From the Fall Issue 2018
Healthcare is not immune to the threat of cyberattacks in
today’s technology-driven world. Hospitals and health systems are
vulnerable, and the risks seem to increase daily. Aggressive data
breaches, malware, and ransomware can cripple an organization.
The good news is that innovation in healthcare is
growing exponentially; the bad news is that innovation often creates
more opportunities for cyberattackers who see health data as a valuable
commodity. Unfortunately, healthcare lags behind other sectors in
preparing for and avoiding attacks.
As the articles and commentaries in this issue of Frontiers of Health Services Management
attest, any organization can be a target of sophisticated attackers.

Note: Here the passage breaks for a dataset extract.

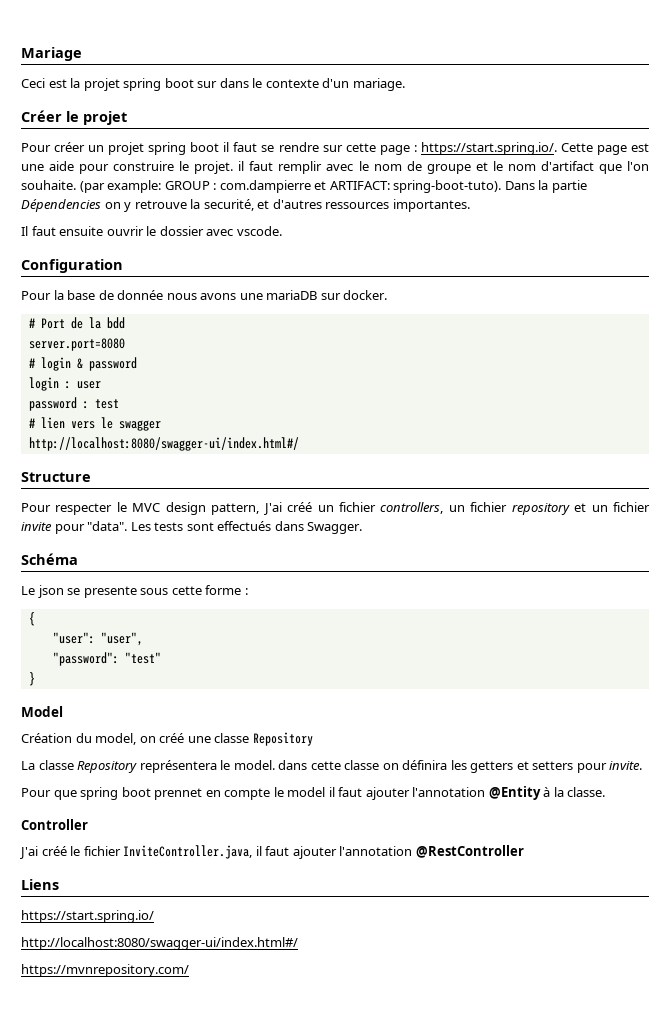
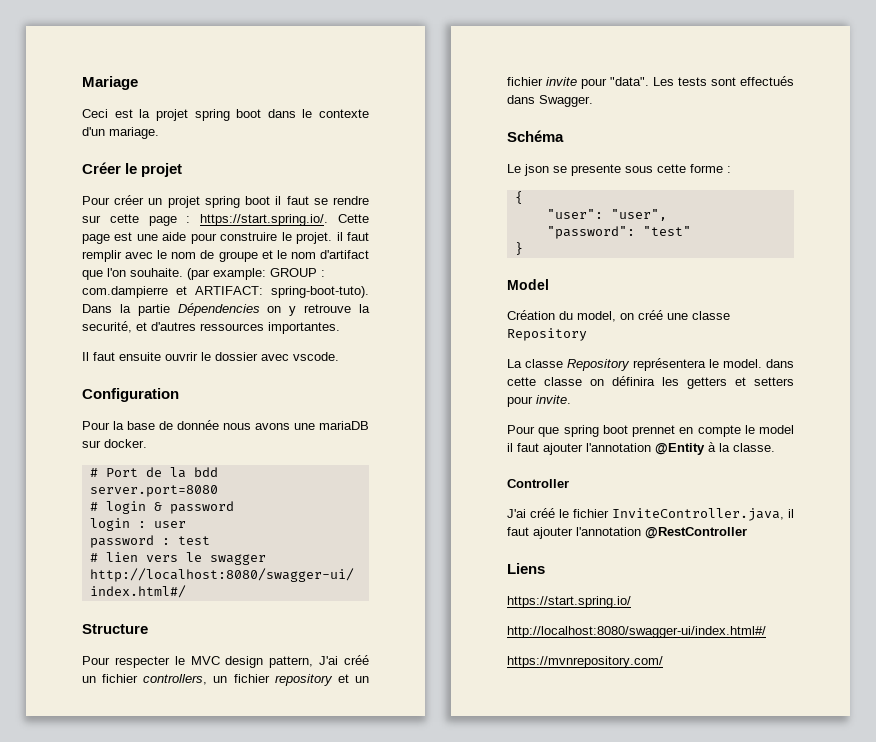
[197,81,218,88] sur -> (262, 113) none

They find smart devices, mobile apps, and wearables connected to the
information technology (IT) infrastructure especially inviting. Phishing
is a common way attackers breach systems through e-mailed links that
hook unsuspecting staff, and everyone in an organization must be
educated about the risk. Through organization-wide training, leaders can
raise critical security consciousness, explain the various threats,
develop and disseminate policies and procedures, emphasize the severe
consequences of an attack, and convey shared responsibility. In
cybersecurity, everyone is a stakeholder.
A risk assessment of IT, mobile and medical devices,
and all systems across the continuum of care is an important initial
step. Although many healthcare leaders identify cybersecurity as a
pressing concern, they may not always ensure that necessary financial
and human resources are allocated to meet the risks, which leaves their
organizations vulnerable. Funding to prevent attacks must be sufficient
because not being prepared can be even more costly.